By January 31, 2017February 14th, 2019Articles, Leadership

valuesI was an addict! There I said it.

It took me a long time to realise that I was addicted to busy. I started my business in 2008 with the perhaps naïve goals of having more flexibility and time to do what I wanted to do personally. I say my goals were naïve because they weren’t well thought through and I certainly hadn’t defined what that meant for me or put any plans in place to support the goals. What I was really focused on was the high level goal of building my empire!

The irony was that I left my corporate career because I felt it was conflicting with my values. We were heading in different directions and I felt unhappy and unfulfilled. I needed to do something I was passionate about and something that inspired me to get out of bed in the morning rather than continually hit the snooze button. Unbeknown to me, my new venture was devouring my values. And I was too busy to notice.

Whilst I was playing all roles in my business, CEO, CFO, R&D, marketing, IT, administration, fulfillment, copywriter, I was busier than ever just doing all this stuff and feeling very important! And once I had a full book of clients it seemed to become even more of a challenge – how can I fit more in? How late can I stay up and tap away on my MAC at night before I fall asleep on the keyboard? What else can I do? What else? What else?

Until the year when I was continually sick. Every month I would get some sort of illness and it would last for ages. I even embarrassingly fell over running (in front of others) and grazed my knee quite badly. It got infected and took months to heal. Needless to say my body was shutting down but this isn’t a story about exhaustion – this is about busy consuming my values and I had no idea.

I always pride myself on being healthy. Of being energized and what I call ‘on’ in a professional sense. Whilst I like to think I was always ‘on’ I certainly wasn’t a picture of health and vitality – something I value highly. I was sick, tired and exhausted. And I don’t think that inspired anyone.

Needless to say things changed, they had to, I didn’t leave the corporate world to run a business that conflicted with my values too.

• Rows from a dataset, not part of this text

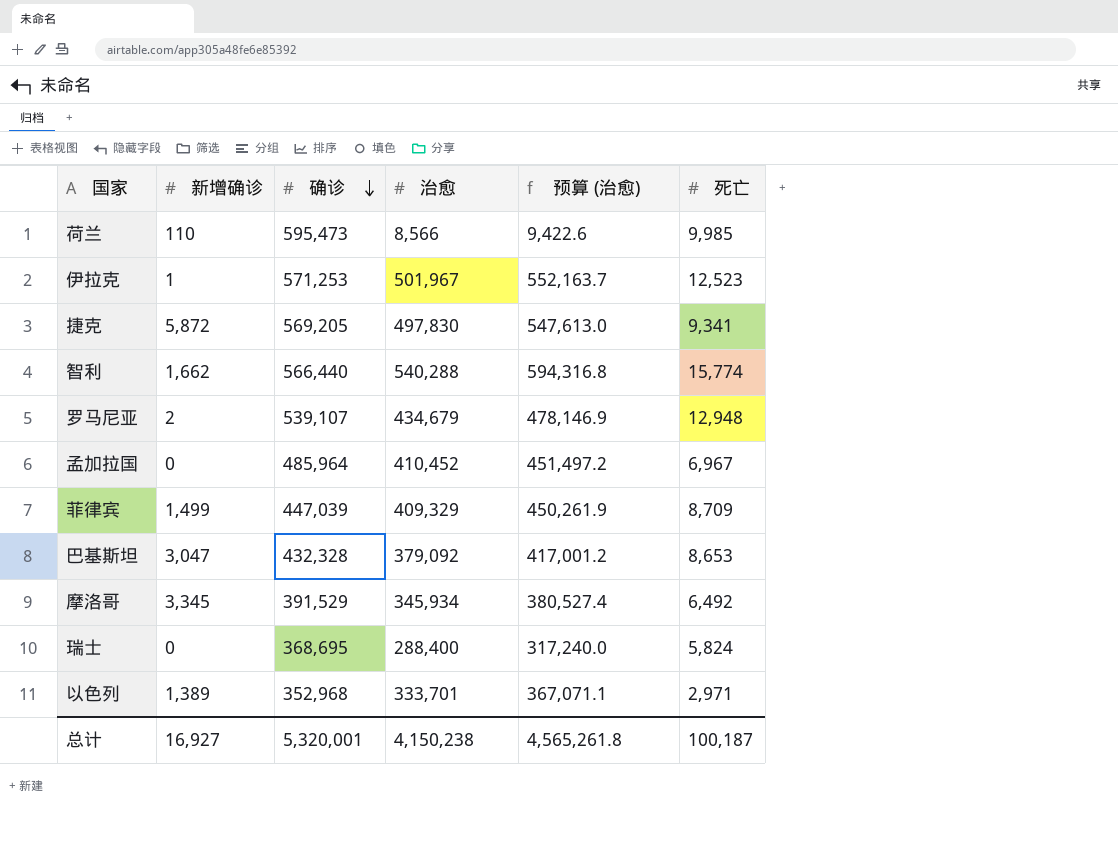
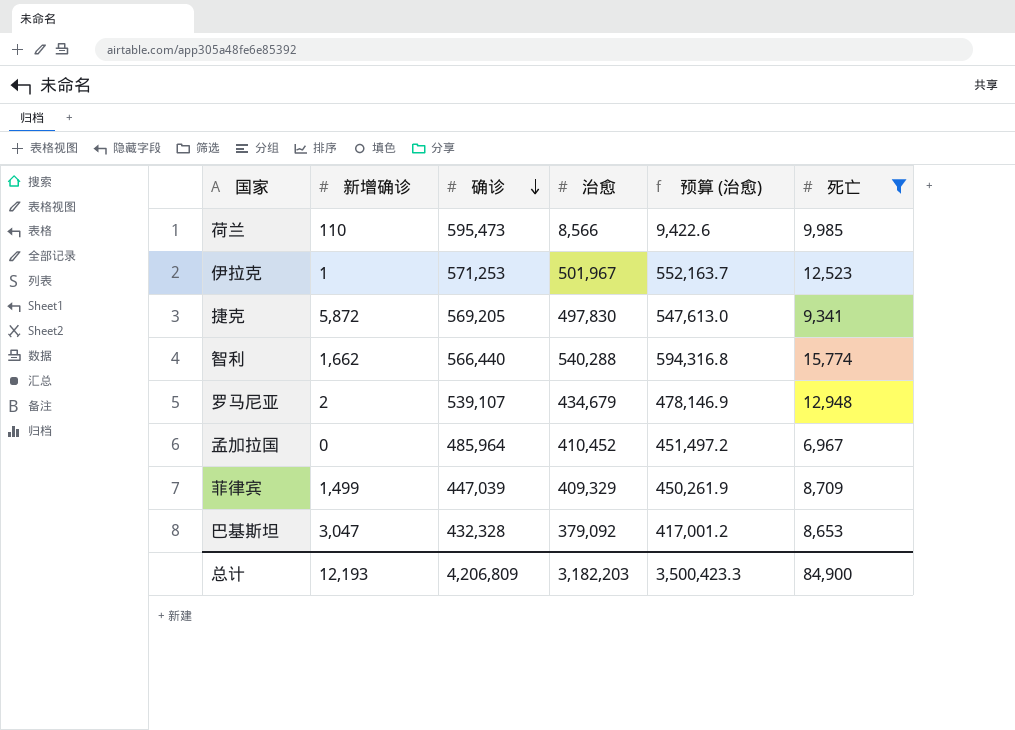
filter: none -> 死亡 >= 6,967
总计 | 新增确诊: 16,927 -> 12,193
总计 | 确诊: 5,320,001 -> 4,206,809
总计 | 治愈: 4,150,238 -> 3,182,203
总计 | 预算 (治愈): 4,565,261.8 -> 3,500,423.3
总计 | 死亡: 100,187 -> 84,900

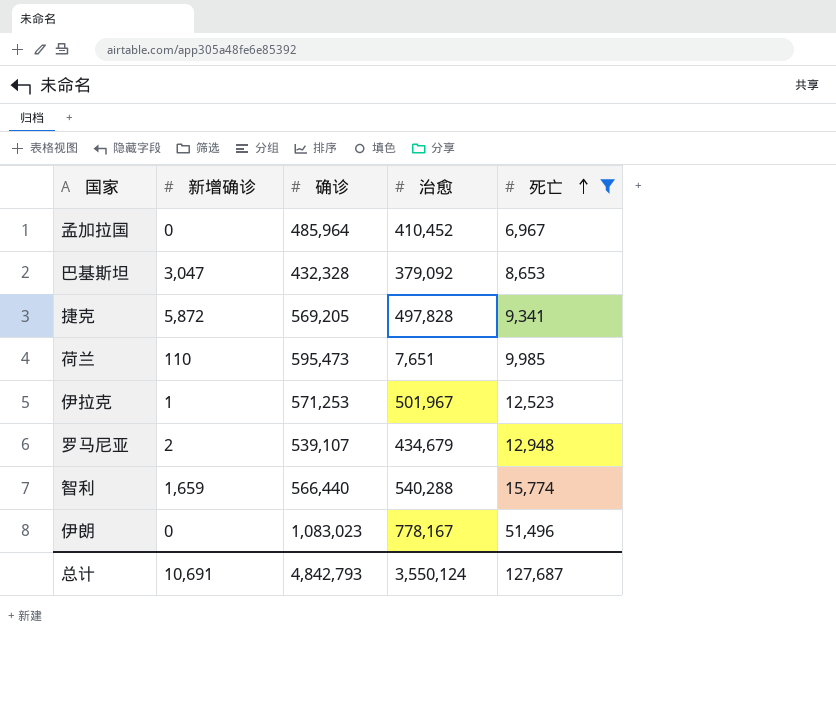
row order: 确诊 descending -> 死亡 ascending
column 预算 (治愈) | formula: [治愈] * 1.1 -> none
row 菲律宾: 1,499 | 447,039 | 409,329 | 450,261.9 | 8,709 -> none
捷克 | 治愈: 497,830 -> 497,828
荷兰 | 治愈: 8,566 -> 7,651
智利 | 新增确诊: 1,662 -> 1,659
row 伊朗: none -> 0 | 1,083,023 | 778,167 | 51,496
总计 | 新增确诊: 12,193 -> 10,691
总计 | 确诊: 4,206,809 -> 4,842,793
总计 | 治愈: 3,182,203 -> 3,550,124
总计 | 死亡: 84,900 -> 127,687

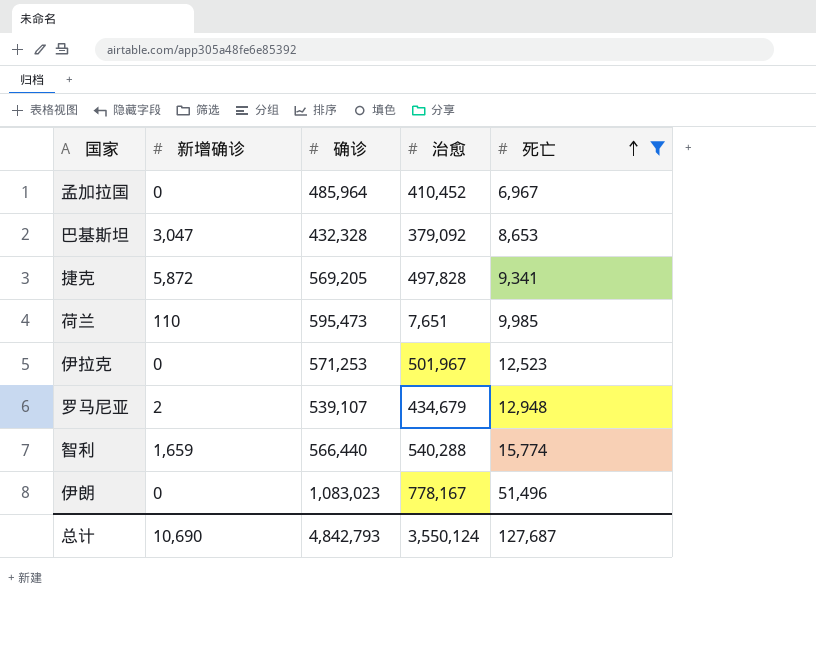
伊拉克 | 新增确诊: 1 -> 0
总计 | 新增确诊: 10,691 -> 10,690

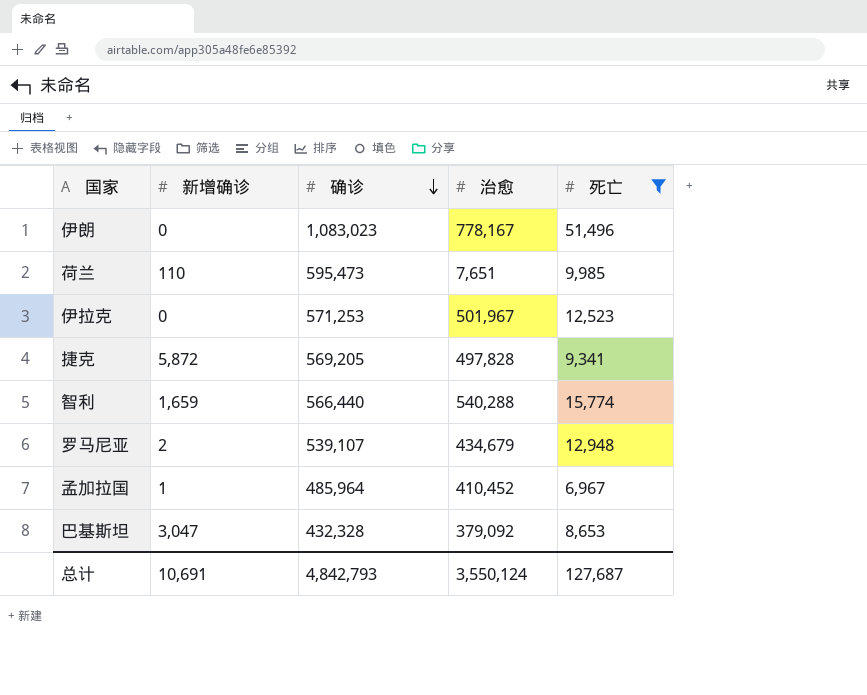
row order: 死亡 ascending -> 确诊 descending
孟加拉国 | 新增确诊: 0 -> 1
总计 | 新增确诊: 10,690 -> 10,691

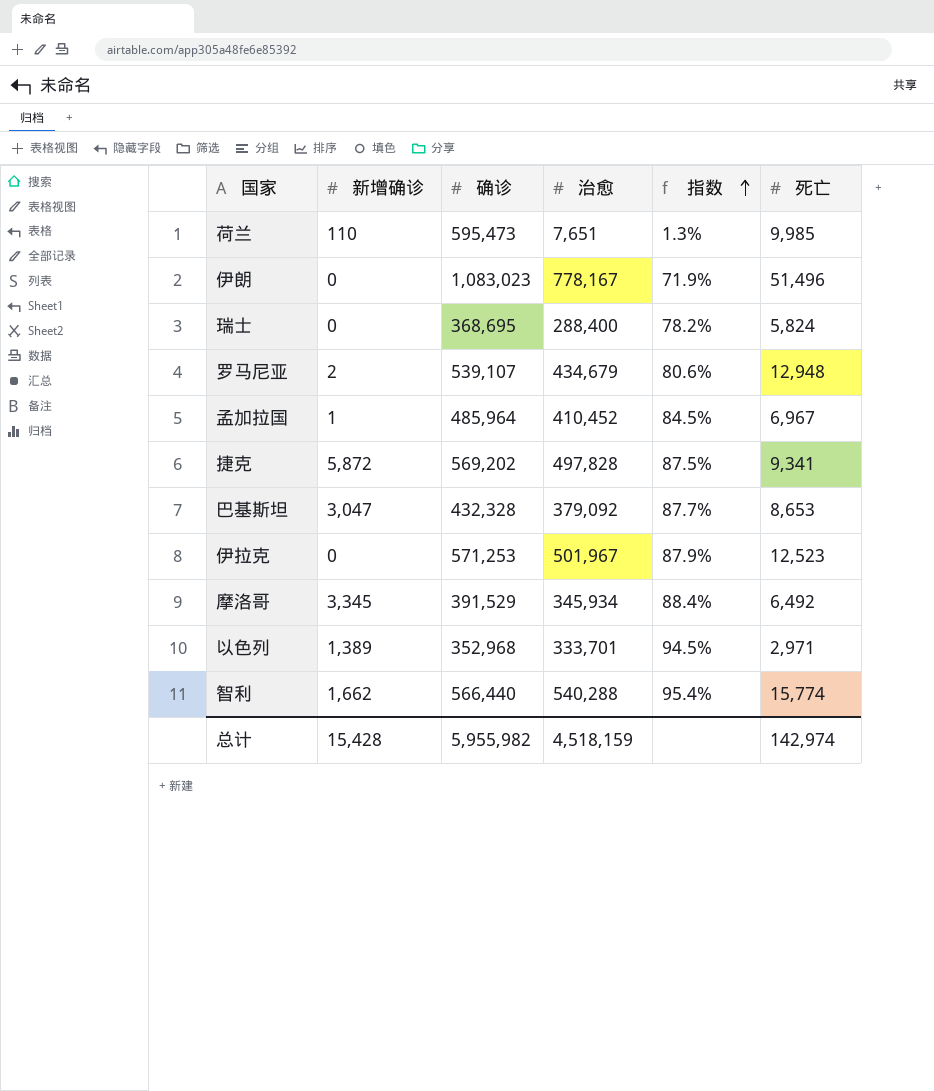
filter: 死亡 >= 6,967 -> none
row order: 确诊 descending -> 指数 ascending
column 指数 | formula: none -> [治愈] / [确诊]
捷克 | 确诊: 569,205 -> 569,202
智利 | 新增确诊: 1,659 -> 1,662
总计 | 新增确诊: 10,691 -> 15,428
总计 | 确诊: 4,842,793 -> 5,955,982
总计 | 治愈: 3,550,124 -> 4,518,159
总计 | 死亡: 127,687 -> 142,974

I could’ve stayed where I was thank you very much with a supported infrastructure and take home a secure fortnightly salary.

Values are often a casualty of busy, to the extent that people can become confused and unsure about what their values are because they have been operating in a way that was similar to me – simply addicted to being busy without any regard to what busy was actually busy doing.

If you can’t reel off your top five values in this moment or understand how your day-to-day actions support your values you may be an unconscious busy addict also. It may be time to stop and consider what your values are and if you are living congruently to them. Because if you’re not, you could be heading for fall too.